Hopeful, optimistic, full of belief in Britain’s future.
Able to learn lessons from thirteen years experience of government, rather than be trapped by its past.
Showing the readiness to take extraordinary measures to prevent recession turning into depression.
Determined now, unlike the Conservatives, not to put a fragile recovery at risk.
It needs a government committed to cutting public debt, but also to protecting the schools, healthcare and childcare that count for so much.
This moment needs a government that understands the complexity of the challenges of globalisation for developed countries like Britain.
That has a plan to answer the deep-seated worries of middle Britain about where in this rapidly globalising world the decent jobs of the future will come from.
With a British Government that fully recognises our membership of the European Union as a key instrument of global progress and not the Conservative choice of isolation in Europe leading to global impotence.
Britain needs a government with the credentials to seize this progressive moment. I know that when David Cameron became Tory leader he tried to lay claim to these credentials. But either he was insincere or the task proved too great. Either way, Mr Cameron has not transformed his party.

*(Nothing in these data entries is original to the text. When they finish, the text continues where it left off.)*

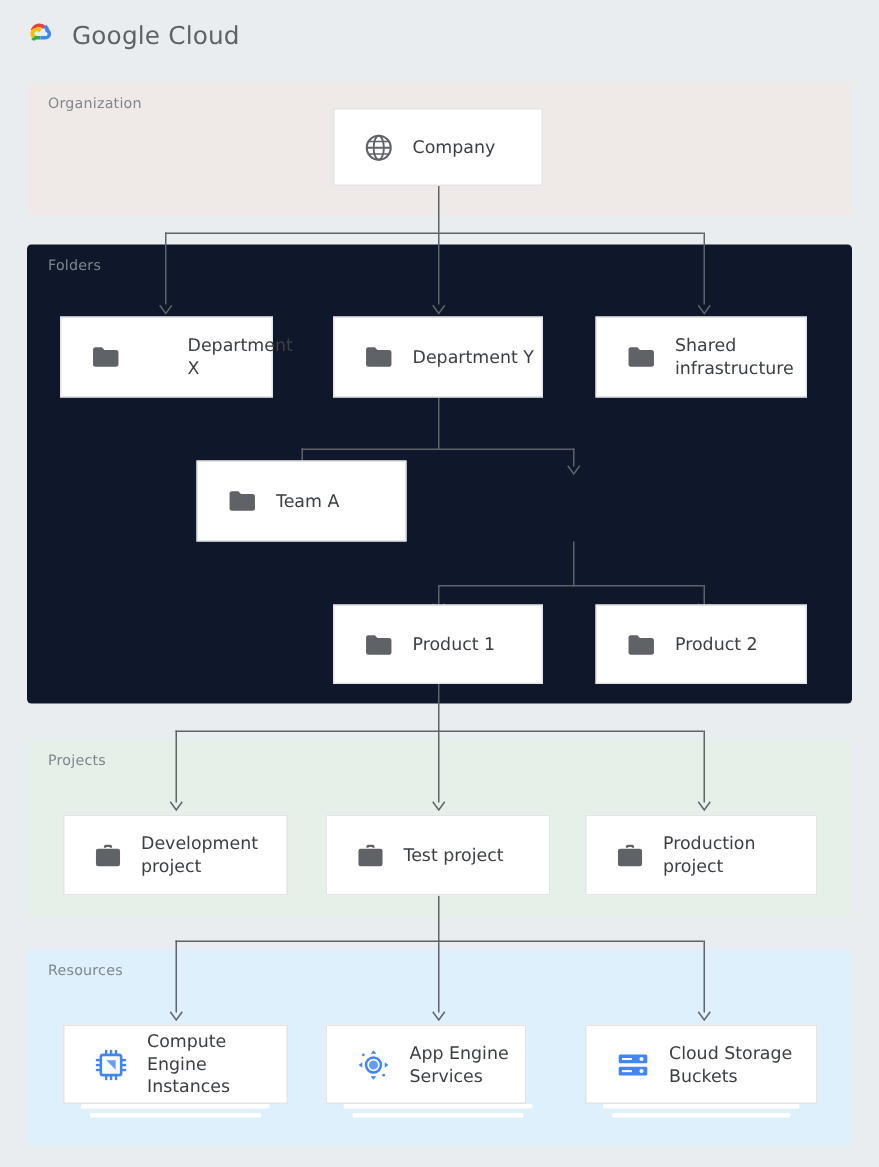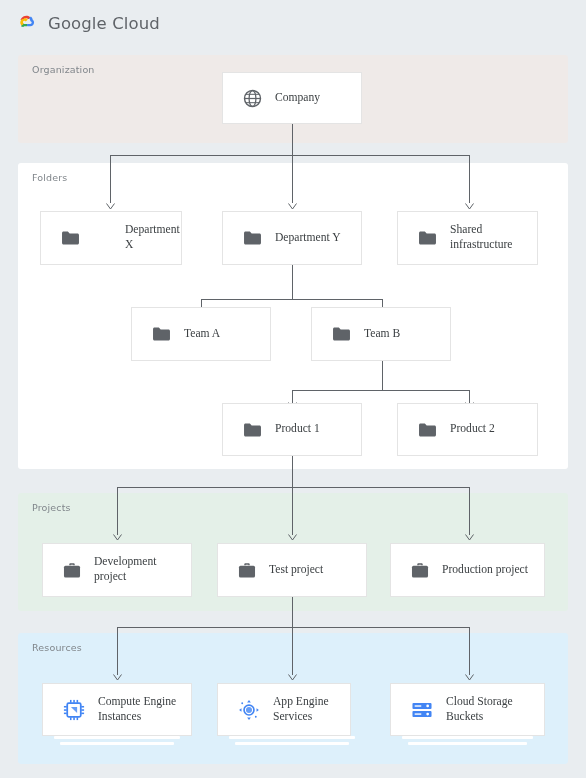--- a/index.html
+++ b/index.html
@@ -15,29 +15,29 @@
   .header{position:absolute;left:0;top:0;width:586px;height:46px;display:flex;align-items:center;}
   .logo-wrap{display:flex;align-items:center;margin-left:14px;}
   .logo-icon{width:26px;height:26px;display:block;}
   .logo-text{margin-left:8px;font-size:16.5px;color:#5f6368;letter-spacing:.1px;}
   .logo-text .thin{color:#5f6368;}
 
   
   .band{position:absolute;left:18px;width:550px;border-radius:3px;}
   .band-label{position:absolute;left:14px;top:9px;font-size:9.5px;color:#80868b;letter-spacing:.15px;}
   #band-org       {top:55px;height:88px;background:#efeae8;}
-  #band-folders   {top:163px;height:306px;background:#ffffff;}
+  #band-folders   {top:163px;height:306px;background:#0f172a;}
   #band-projects  {top:493px;height:118px;background:#e4f0e8;}
   #band-resources {top:633px;height:131px;background:#ddf0fb;}
 
   
   .node{
     position:absolute;background:#ffffff;border:1px solid #e4e4e4;
     display:flex;align-items:center;box-sizing:border-box;
-    padding-left:20px;z-index:5;font-family:Liberation Serif, serif;
+    padding-left:20px;z-index:5;
   }
   .node .ico{flex:0 0 auto;display:flex;align-items:center;justify-content:center;}
   .node .lbl{margin-left:13px;font-size:11.6px;color:#3c4043;line-height:1.28;}
 
   
   .stack{position:absolute;z-index:4;}
   .stack i{display:block;background:#ffffff;height:3px;border-radius:1px;}
   .stack i:nth-child(1){margin:0 6px;}
   .stack i:nth-child(2){margin:3px 12px 0 12px;}
 
@@ -190,28 +190,20 @@
 
   <div class="node" style="left:131px;top:307px;width:140px;height:54px;">
     <span class="ico">
       <svg width="19" height="16" viewBox="0 0 20 17">
           <path d="M1 3.2c0-.9.7-1.6 1.6-1.6h4.6l1.9 2h8.3c.9 0 1.6.7 1.6 1.6v8.6c0 .9-.7 1.6-1.6 1.6H2.6c-.9 0-1.6-.7-1.6-1.6z" fill="#5f6368"></path>
         </svg>
     </span>
     <span class="lbl">Team A</span>
   </div>
 
-  <div class="node" style="left:311px;top:307px;width:140px;height:54px;">
-    <span class="ico">
-      <svg width="19" height="16" viewBox="0 0 20 17">
-          <path d="M1 3.2c0-.9.7-1.6 1.6-1.6h4.6l1.9 2h8.3c.9 0 1.6.7 1.6 1.6v8.6c0 .9-.7 1.6-1.6 1.6H2.6c-.9 0-1.6-.7-1.6-1.6z" fill="#5f6368"></path>
-        </svg>
-    </span>
-    <span class="lbl">Team B</span>
-  </div>
 
   <div class="node" style="left:222px;top:403px;width:140px;height:53px;">
     <span class="ico">
       <svg width="19" height="16" viewBox="0 0 20 17">
           <path d="M1 3.2c0-.9.7-1.6 1.6-1.6h4.6l1.9 2h8.3c.9 0 1.6.7 1.6 1.6v8.6c0 .9-.7 1.6-1.6 1.6H2.6c-.9 0-1.6-.7-1.6-1.6z" fill="#5f6368"></path>
         </svg>
     </span>
     <span class="lbl">Product 1</span>
   </div>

It is of course in the nature of politics that all long serving governments make mistakes and disappoint inflated expectations.
And some governments do get exhausted.
The Major government did. Even the Attlee government, despite all its achievements – perhaps in some ways because of the scale of them – rather ran out of ideological and intellectual steam.
This government is emphatically not in that position. Look at the last year. Labour is fighting this election on ideas. It is energised, optimistic. We believe this election is about a bright, renewed, British future.
It is about how we respond to the first great economic crisis of globalisation, how we respond to the pressures of a changing global economy.
Not with the Labour solutions of the 70s. Not with the Tory solutions of the 80s and 90s. But with a new consensus. One the Tories don’t want and do not believe in. One that makes the case for Labour far stronger even than in 1997, 2001 and 2005.
2010 is quite different to 1997
1997 was largely about choices at home. This election is also about Britain’s future in a global economy. The mission in 1997 was not easy but it was pretty clear and straightforward to define.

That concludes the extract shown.